Corpora for Named Entity Recognition of Chemical Compounds
The test corpus described in [Kolarik et al. 2008] is provided in the following format:
Each Entry starts with a # followed by its PMID number
The columns:
- Token
- Start Index
- End Index
- Full untokenized Entities
- Class (B-class|I-class|O)
- B- means: Beginning of an entity
- I- means: Continuation of an entity
- O means: None of the defined entities
The corpora from [Klinger et al. 2008] do not include the untokenized entities and has a differently formatted header (starting with #).
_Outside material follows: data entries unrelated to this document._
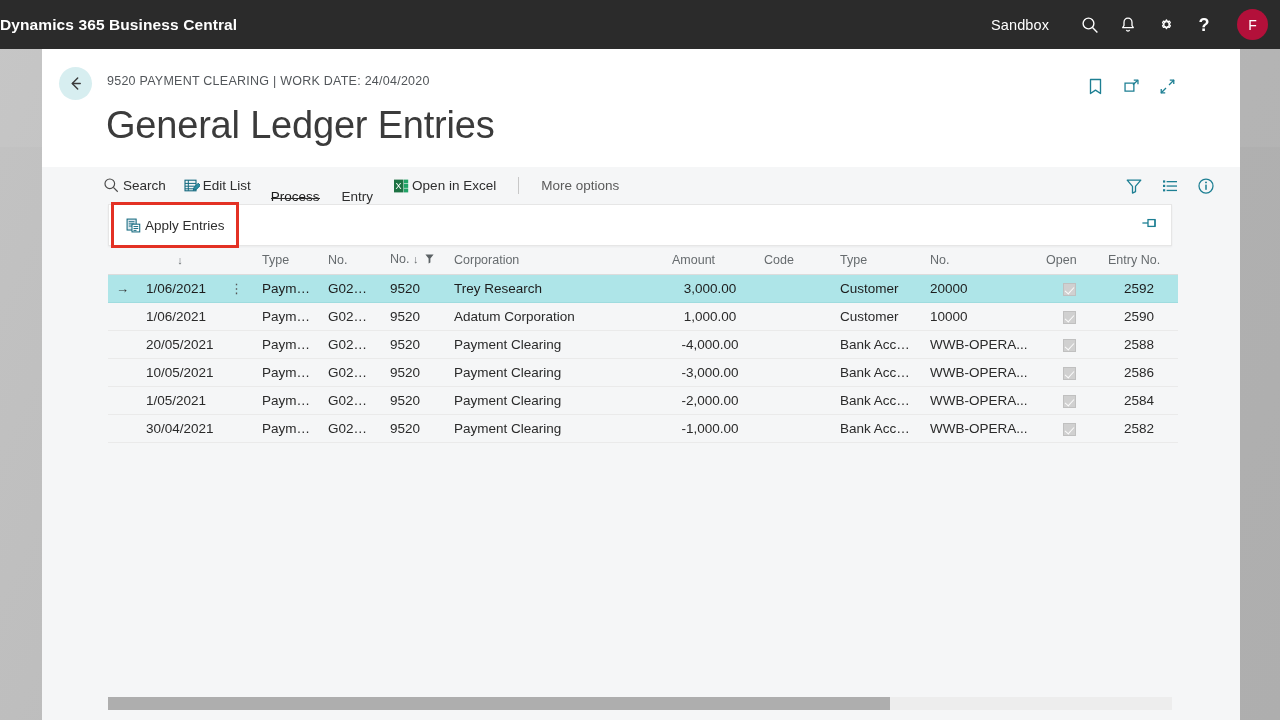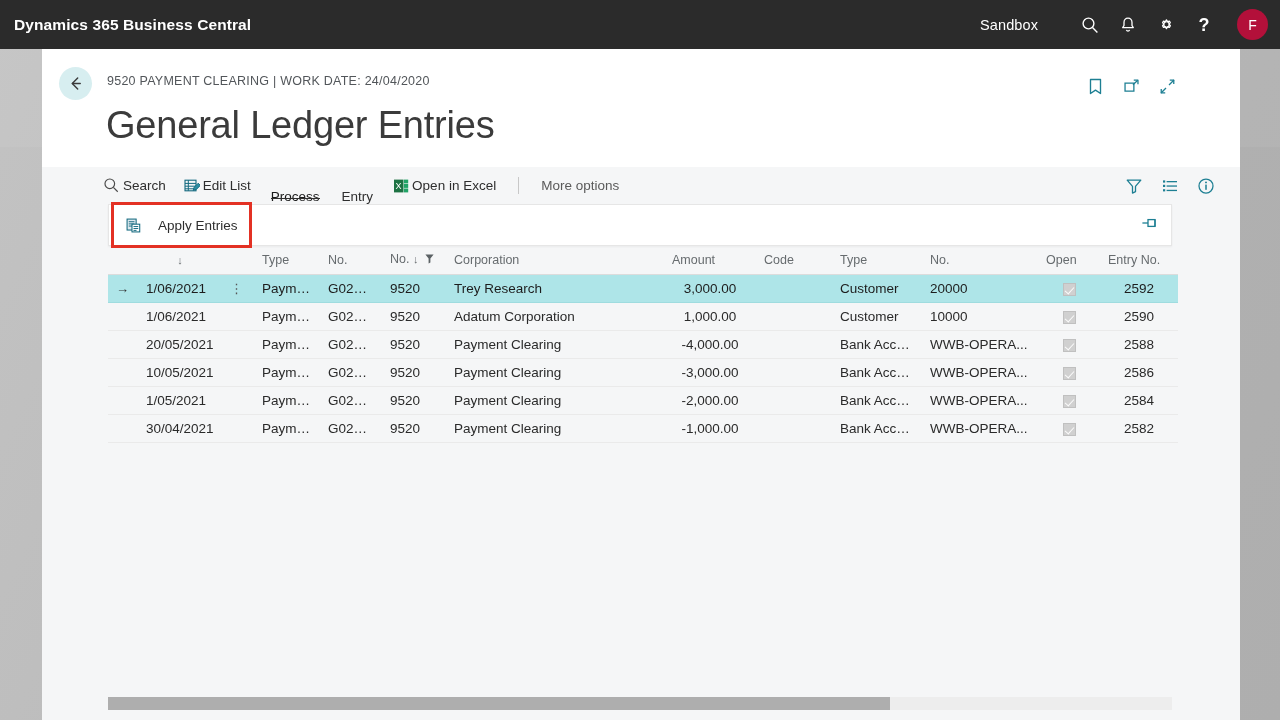"Dynamics 365 Business Central" .appbar .brand { margin-left: 14px -> 0 }
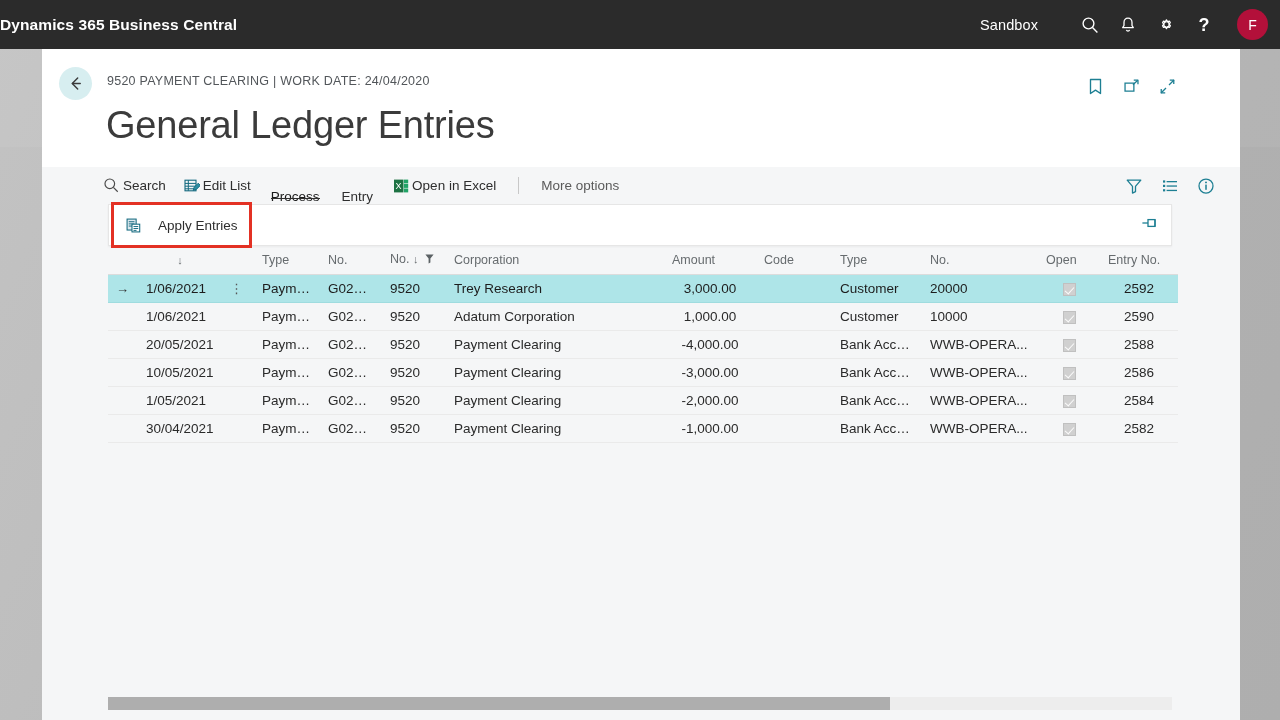"Sandbox" .appbar .env { margin-right: 33px -> 22px }
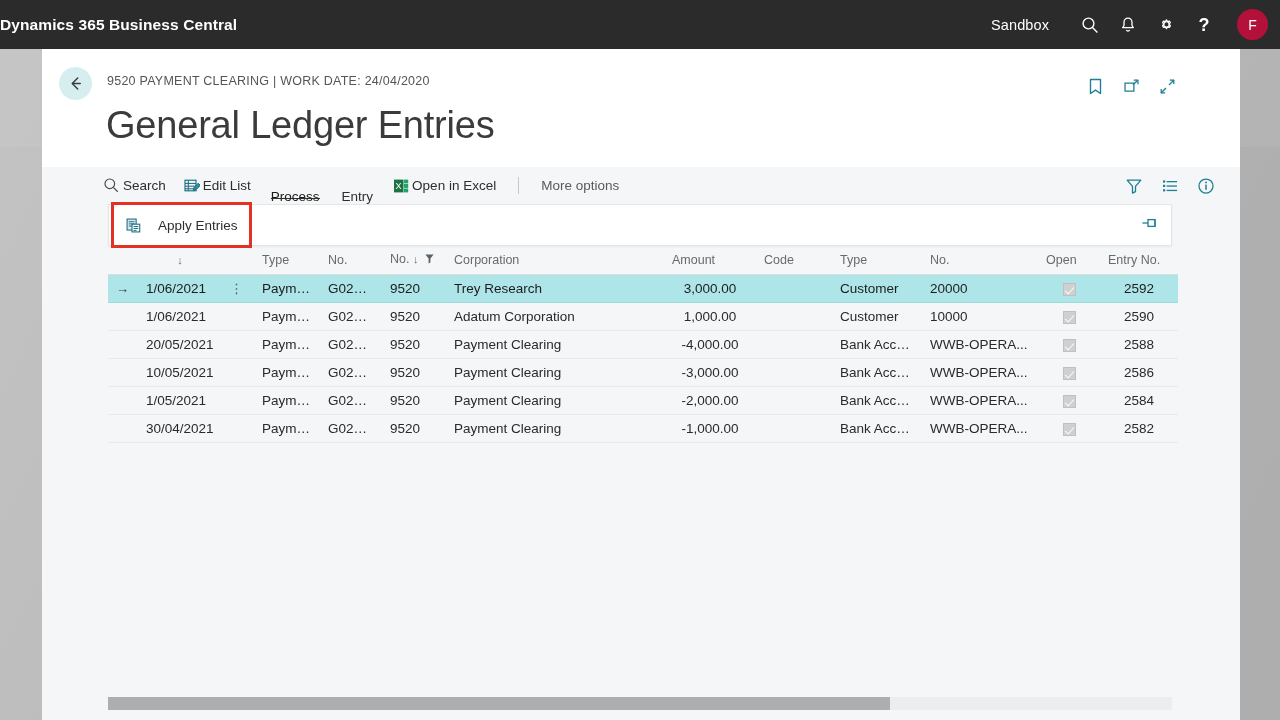"Apply Entries" .sact .lbl { margin-left: 16px -> 3px }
[Kolarik et al. 2008] Corinna Kolářik, Roman Klinger, Christoph M. Friedrich, Martin Hofmann-Apitius, and Juliane Fluck. Chemical Names: Terminological Resources and Corpora Annotation. In Workshop on Building and evaluating resources for biomedical text mining (6th edition of the Language Resources and Evaluation Conference), Marrakech, Morocco, 2008
[Klinger et al. 2008] Roman Klinger, Corinna Kolářik, Juliane Fluck, Martin Hofmann-Apitius, and Christoph M. Friedrich. Detection of IUPAC and IUPAC-like Chemical Names. Bioinformatics, 24(13):i268-i276, 2008.